Keys for emotional healing

You don’t have to feel bad! YOU CAN BE HAPPY

Simple, basic, but it needs to be said. It’s just amazing how much people take misery and unhappiness for granted.  In fact, everyone can feel joyful, blissful and peaceful. It is our very nature. It only takes the right approach for life to blossom. Do yourself a favour – after reading this article, never again take for granted feeling miserable. Do something about it! (For example, give me a ring.)

Feelings and emotions defined

Defining emotions is like catching smoke in your hands. I’ve kept this simple.

Feelings are the aliveness of the body: pleasure, pain, affection, joy, fear, tenderness, risk-taking, sexuality, passion, courage, leaping into the unknown, feeling stuck, shocked, feeling free, and endlessly many more. Feelings are our aliveness.

The basic emotions are an emergency response to a real OR PERCEIVED emergency.

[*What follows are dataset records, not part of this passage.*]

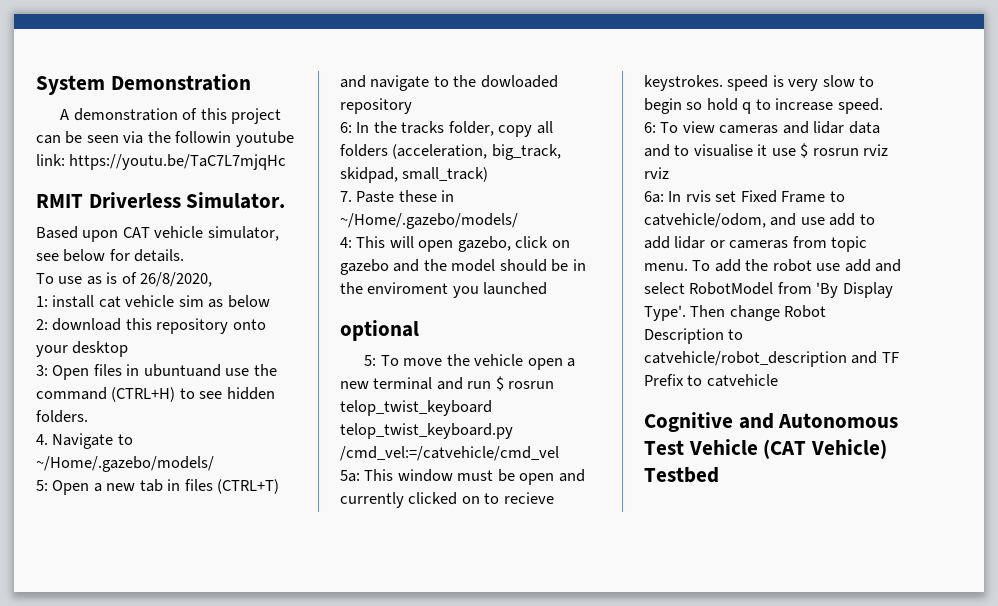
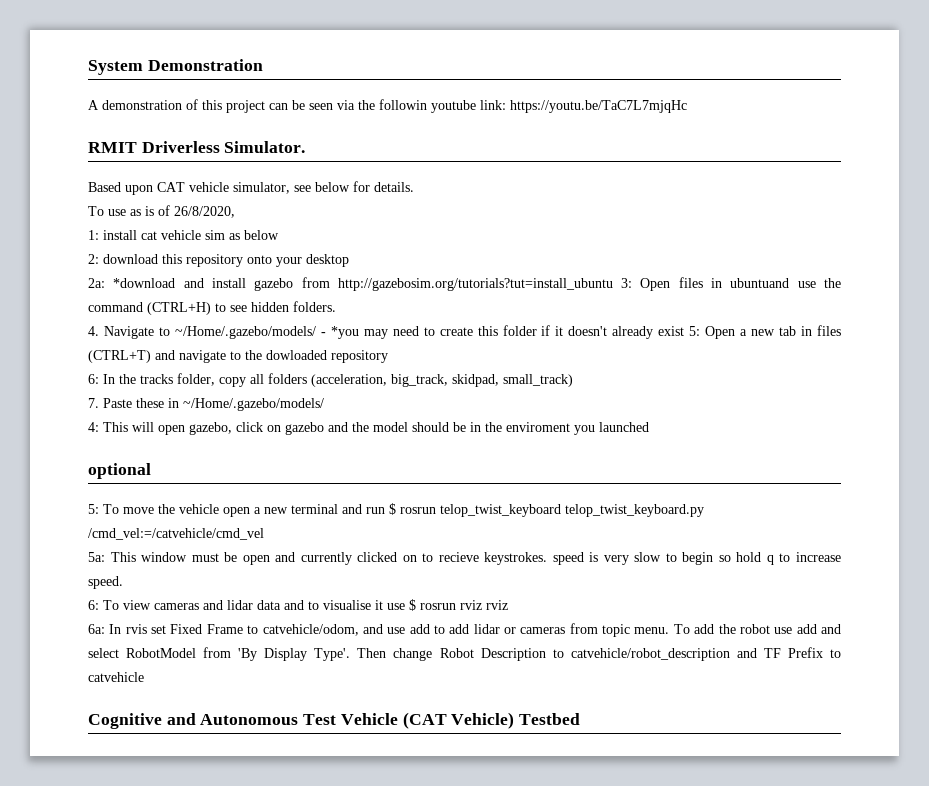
- 3: Open files in ubuntuand use the command (CTRL+H) to see hidden folders.
+ 2a: *download and install gazebo from http://gazebosim.org/tutorials?tut=install_ubuntu 3: Open files in ubuntuand use the command (CTRL+H) to see hidden folders.
- 4. Navigate to ~/Home/.gazebo/models/
- 5: Open a new tab in files (CTRL+T) and navigate to the dowloaded repository
+ 4. Navigate to ~/Home/.gazebo/models/ - *you may need to create this folder if it doesn't already exist 5: Open a new tab in files (CTRL+T) and navigate to the dowloaded repository

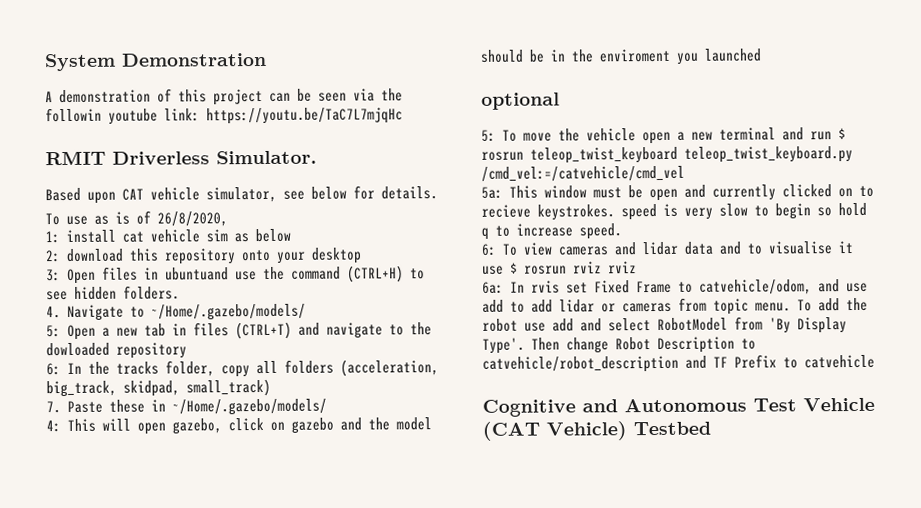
- 2a: *download and install gazebo from http://gazebosim.org/tutorials?tut=install_ubuntu 3: Open files in ubuntuand use the command (CTRL+H) to see hidden folders.
+ 3: Open files in ubuntuand use the command (CTRL+H) to see hidden folders.
- 4. Navigate to ~/Home/.gazebo/models/ - *you may need to create this folder if it doesn't already exist 5: Open a new tab in files (CTRL+T) and navigate to the dowloaded repository
+ 4. Navigate to ~/Home/.gazebo/models/
+ 5: Open a new tab in files (CTRL+T) and navigate to the dowloaded repository
- 5: To move the vehicle open a new terminal and run $ rosrun telop_twist_keyboard telop_twist_keyboard.py /cmd_vel:=/catvehicle/cmd_vel
+ 5: To move the vehicle open a new terminal and run $ rosrun teleop_twist_keyboard teleop_twist_keyboard.py /cmd_vel:=/catvehicle/cmd_vel

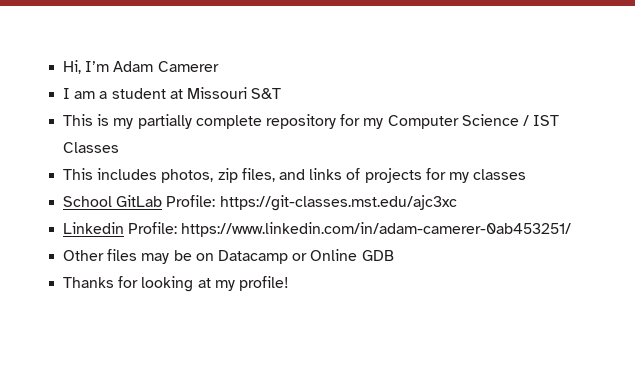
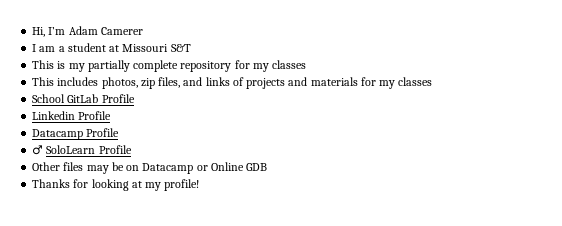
- This is my partially complete repository for my Computer Science / IST Classes
+ This is my partially complete repository for my classes
- This includes photos, zip files, and links of projects for my classes
+ This includes photos, zip files, and links of projects and materials for my classes
- School GitLab Profile: https://git-classes.mst.edu/ajc3xc
+ School GitLab Profile
- Linkedin Profile: https://www.linkedin.com/in/adam-camerer-0ab453251/
+ Linkedin Profile
+ Datacamp Profile
+ ♂ SoloLearn Profile

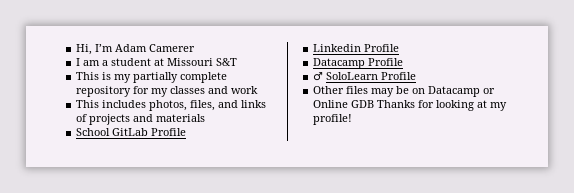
- This is my partially complete repository for my classes
+ This is my partially complete repository for my classes and work
- This includes photos, zip files, and links of projects and materials for my classes
+ This includes photos, files, and links of projects and materials
- Other files may be on Datacamp or Online GDB
- Thanks for looking at my profile!
+ Other files may be on Datacamp or Online GDB Thanks for looking at my profile!

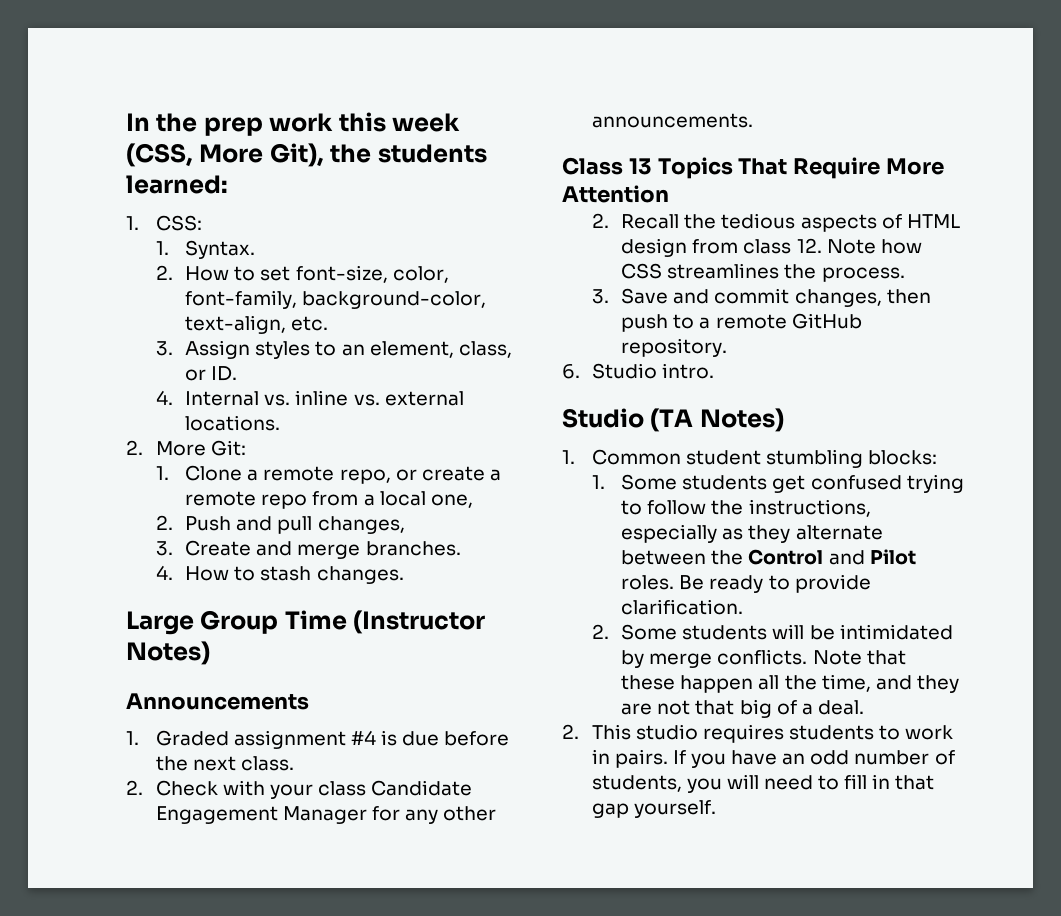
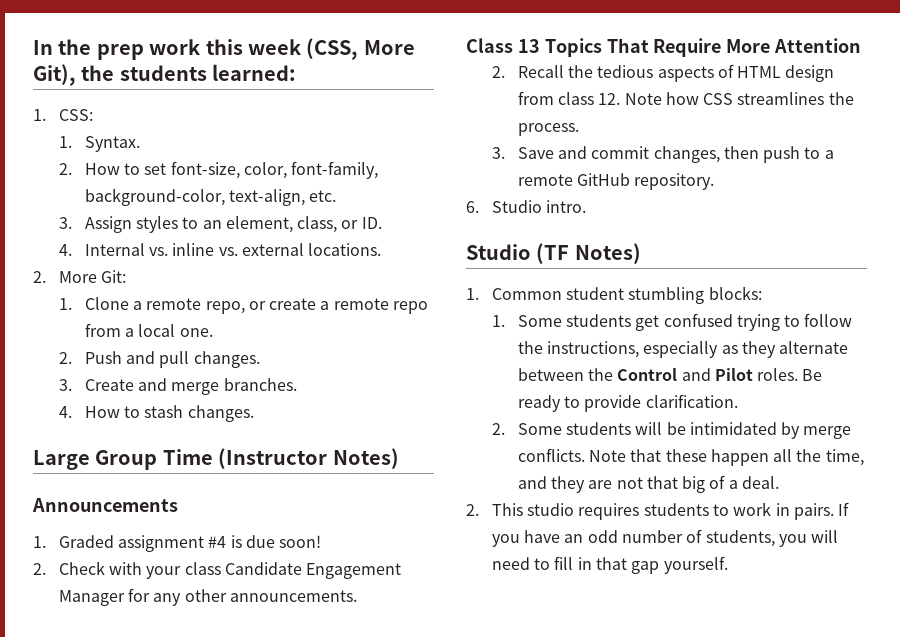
- 1. Clone a remote repo, or create a remote repo from a local one,
+ 1. Clone a remote repo, or create a remote repo from a local one.
- 2. Push and pull changes,
+ 2. Push and pull changes.
- 1. Graded assignment #4 is due before the next class.
+ 1. Graded assignment #4 is due soon!
- Studio (TA Notes)
+ Studio (TF Notes)

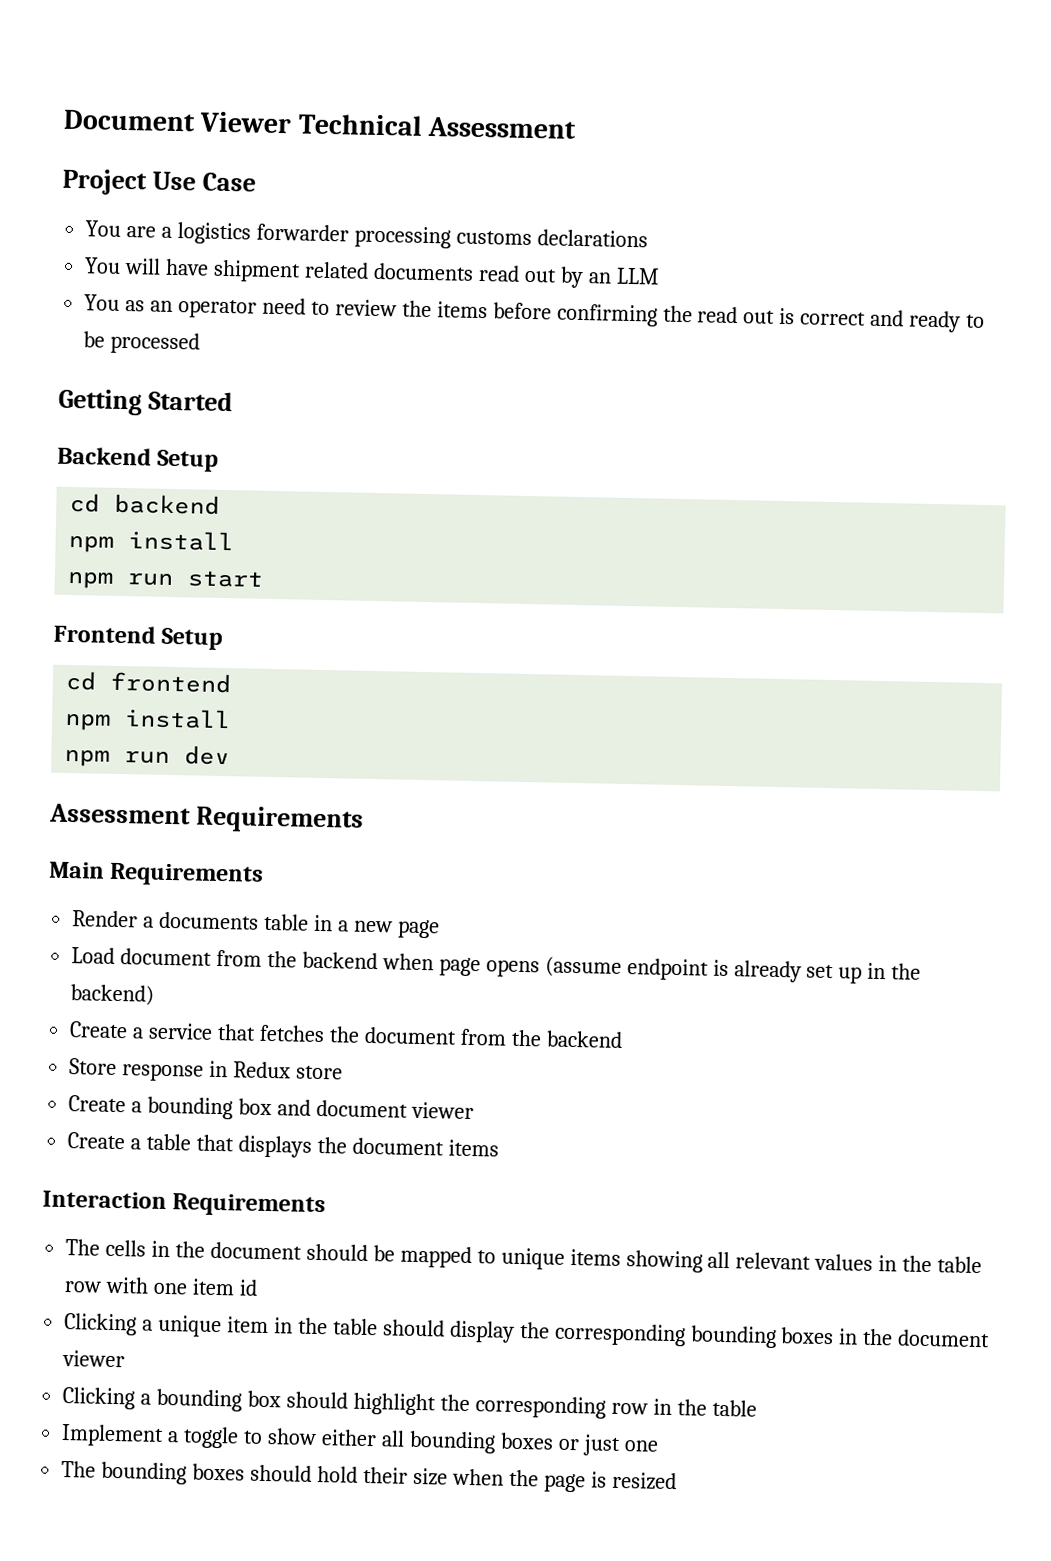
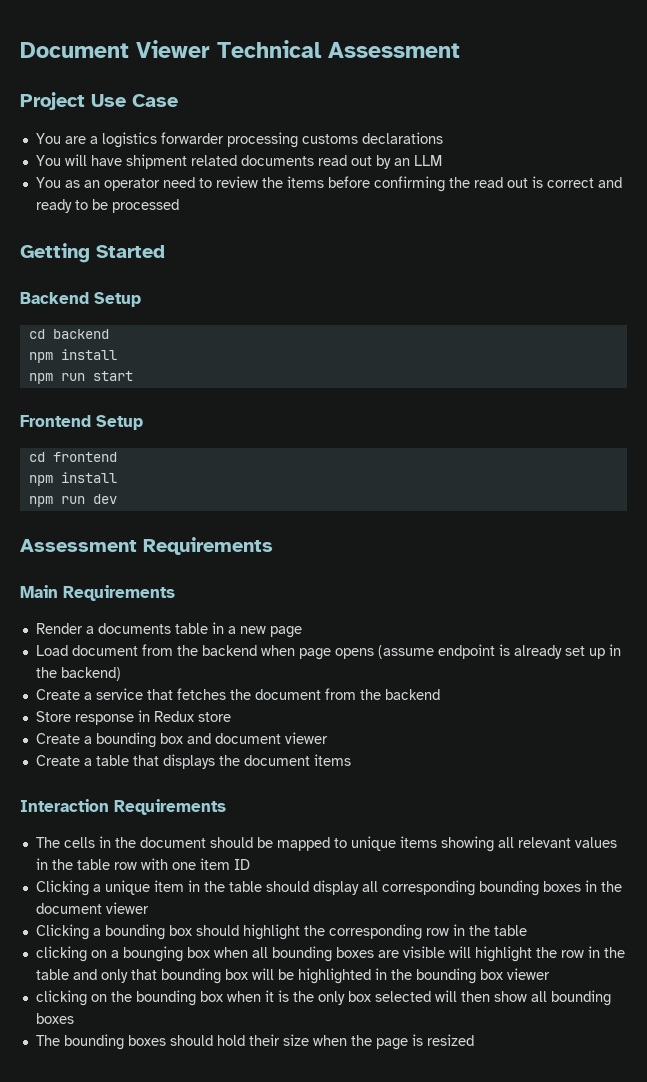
- The cells in the document should be mapped to unique items showing all relevant values in the table row with one item id
+ The cells in the document should be mapped to unique items showing all relevant values in the table row with one item ID
- Clicking a unique item in the table should display the corresponding bounding boxes in the document viewer
+ Clicking a unique item in the table should display all corresponding bounding boxes in the document viewer
- Implement a toggle to show either all bounding boxes or just one
+ clicking on a bounging box when all bounding boxes are visible will highlight the row in the table and only that bounding box will be highlighted in the bounding box viewer
+ clicking on the bounding box when it is the only box selected will then show all bounding boxes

There are many other named painful “secondary” and “tertiary” emotions: dejection, despair, despair, depression, sadness, disgust, terror, anxiety, panic, irritation, scorn, spite, hysteria, rejection, feeling on top of the world …. Beyond those there is an infinite richness of un-named feelings personal to each of us.

"Emotional feelings"

There are particular feelings which accompany emotions. These are very important, but there is no clear name for them – surely a sign of the emotional illiteracy of the Western world. For want of a better word, I call these “emotional feelings.” If you look carefully, any emotion has three parts. Let's say someone, call her Mary, is angry with her husband; call him John. A friend asks her "How do you feel?" Typically, Mary's answer will have three parts:

  1. There is the raw emotion – "I'm really pissed off!"
  2. Then, there is a rant about John and why he is so bad and so awful. This may be completely true, may be very perceptive, but it is in fact irrelevant to why Mary feels anger, since someone else might deal with John without being disturbed.
  3. When the rant dies down, there is a quieter feeling, a fact about Mary, which somehow explains why Mary gets upset by John. It's the personal meaning Mary gives to John's actions. She may have to take a few quiet moments to tune into herself to feel this.  For example, she might have a feeling that "I felt betrayed" or “When he said what he said, I felt belittled” or "I've got a feeling of wanting to control him and when I can't I get angry."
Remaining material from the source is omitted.